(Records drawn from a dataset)

- Opening Delimiter -

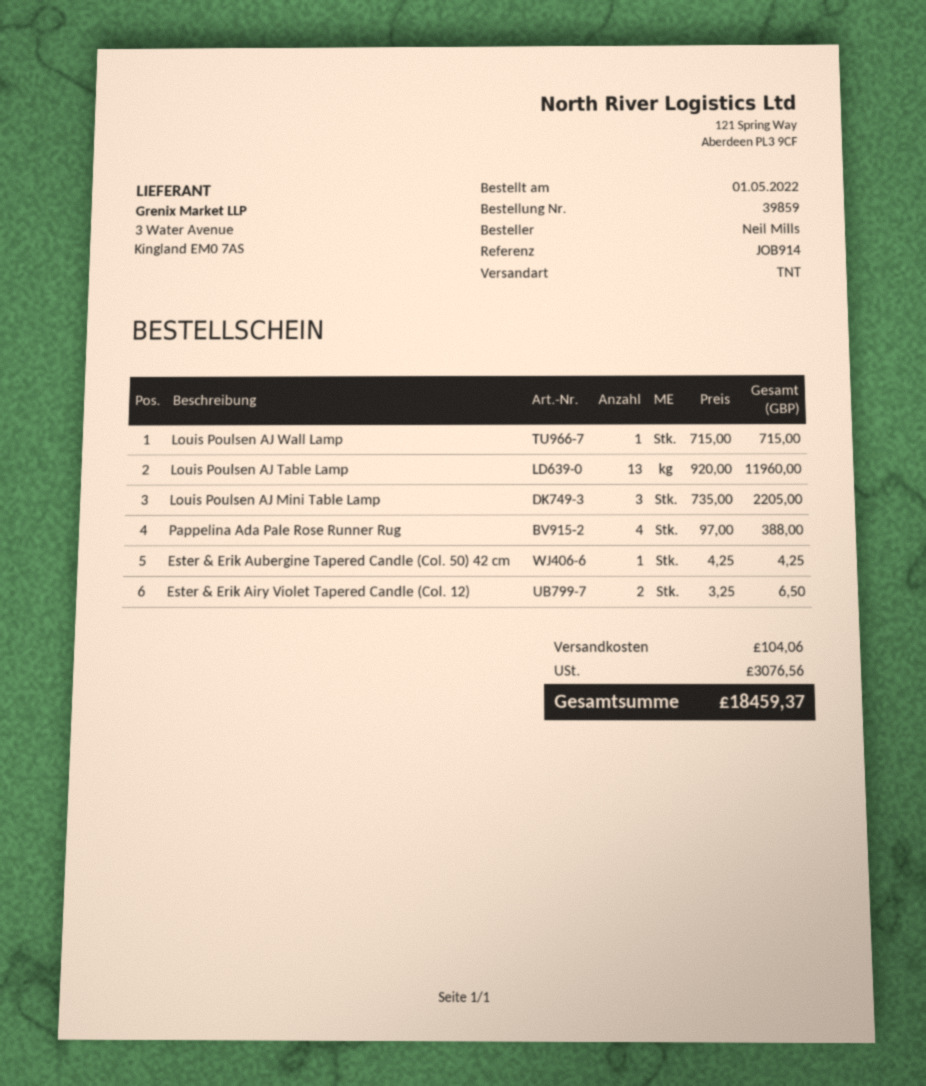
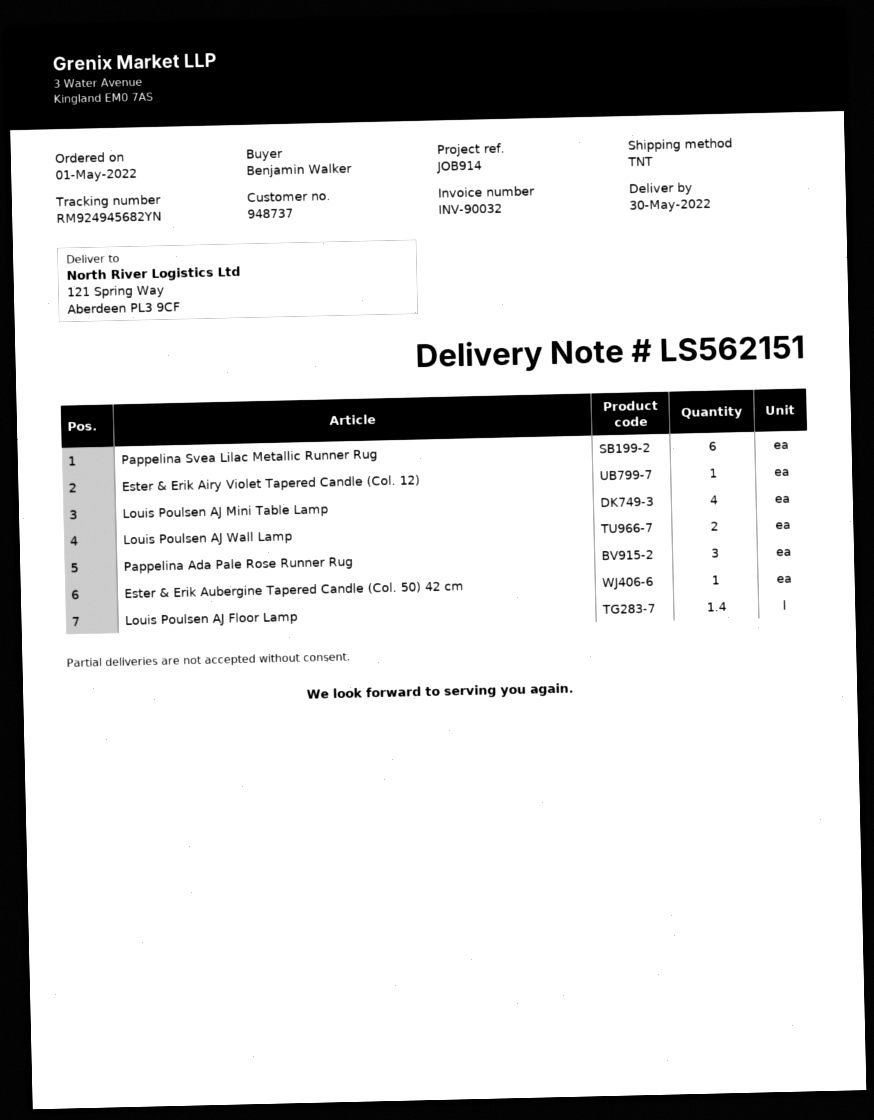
ordered by: Neil Mills -> Benjamin Walker
Louis Poulsen AJ Wall Lamp: 1 -> 2
Louis Poulsen AJ Table Lamp: 13 -> none
Louis Poulsen AJ Mini Table Lamp: 3 -> 4
Pappelina Ada Pale Rose Runner Rug: 4 -> 3
Ester & Erik Airy Violet Tapered Candle (Col. 12): 2 -> 1
Pappelina Svea Lilac Metallic Runner Rug: none -> 6
Louis Poulsen AJ Floor Lamp: none -> 1.4

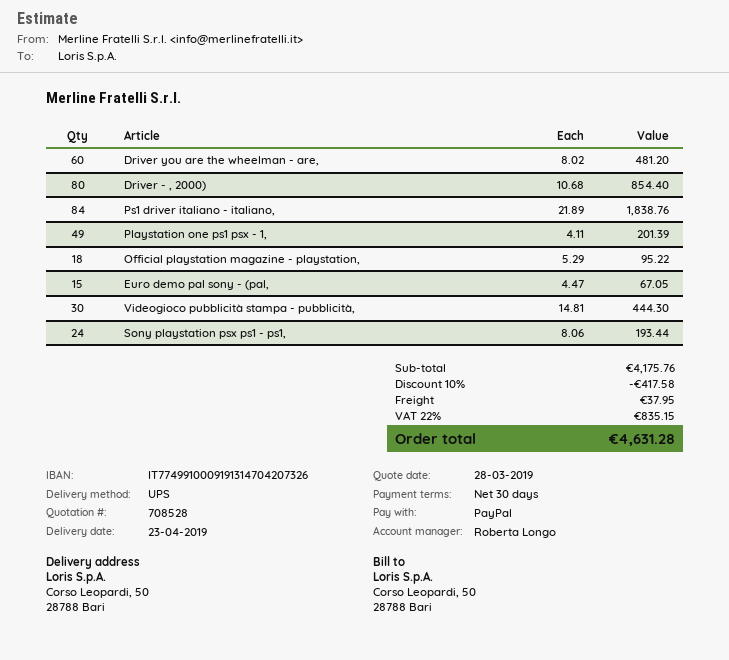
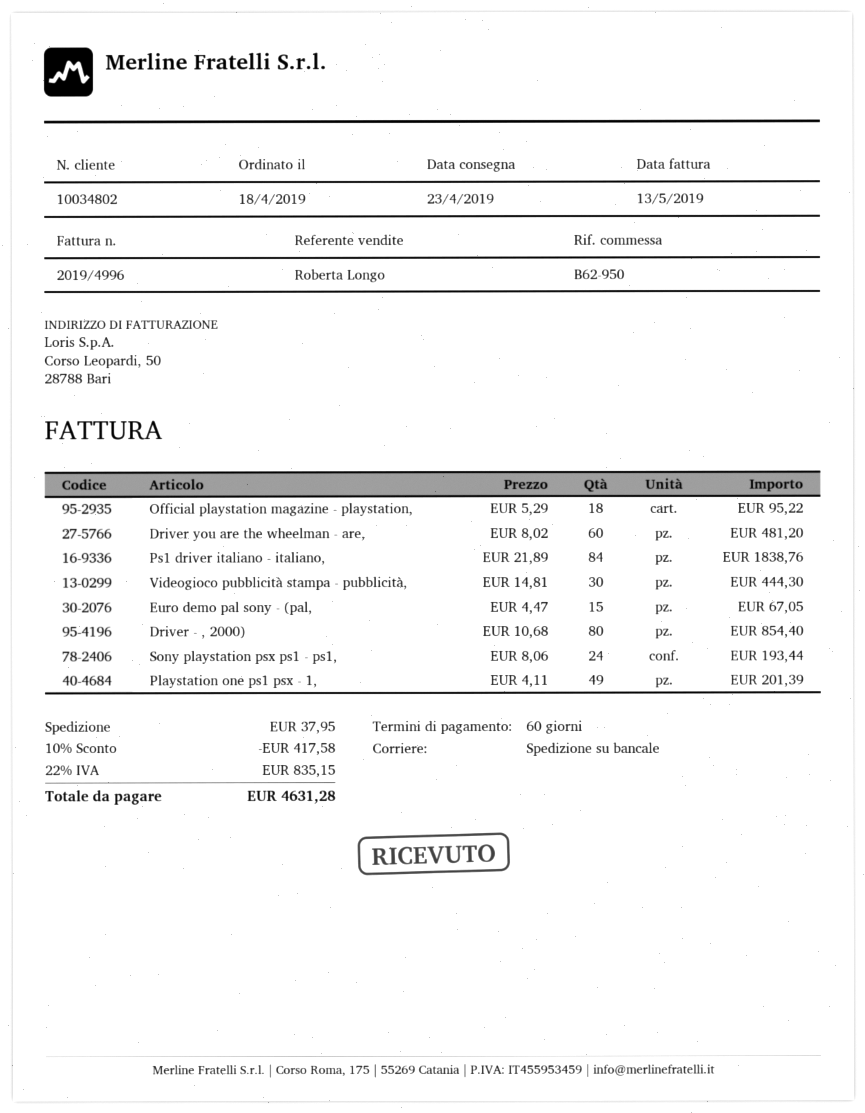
payment terms: 30 days -> 60 days
shipping method: UPS -> pallet freight

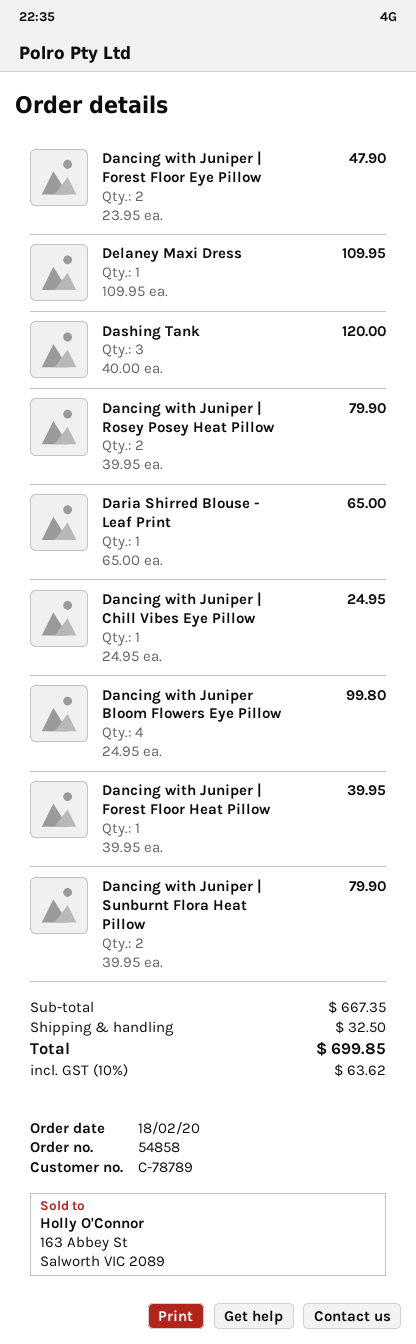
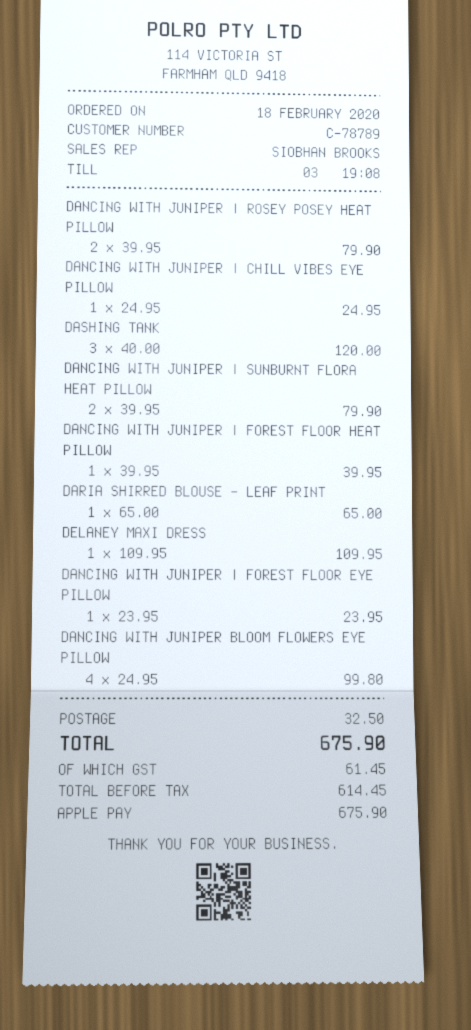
Dancing with Juniper | Forest Floor Eye Pillow: 2 x 23.95 = 47.90 -> 1 x 23.95 = 23.95
tax: 63.62 -> 61.45
total: 699.85 -> 675.90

- Closing Delimiter -

Copy exactly and only this span: the line with "Louis Poulsen AJ Floor Lamp: none -> 1.4" through the final line of the entries, both ends included, with the pictures left out.

Louis Poulsen AJ Floor Lamp: none -> 1.4

payment terms: 30 days -> 60 days
shipping method: UPS -> pallet freight

Dancing with Juniper | Forest Floor Eye Pillow: 2 x 23.95 = 47.90 -> 1 x 23.95 = 23.95
tax: 63.62 -> 61.45
total: 699.85 -> 675.90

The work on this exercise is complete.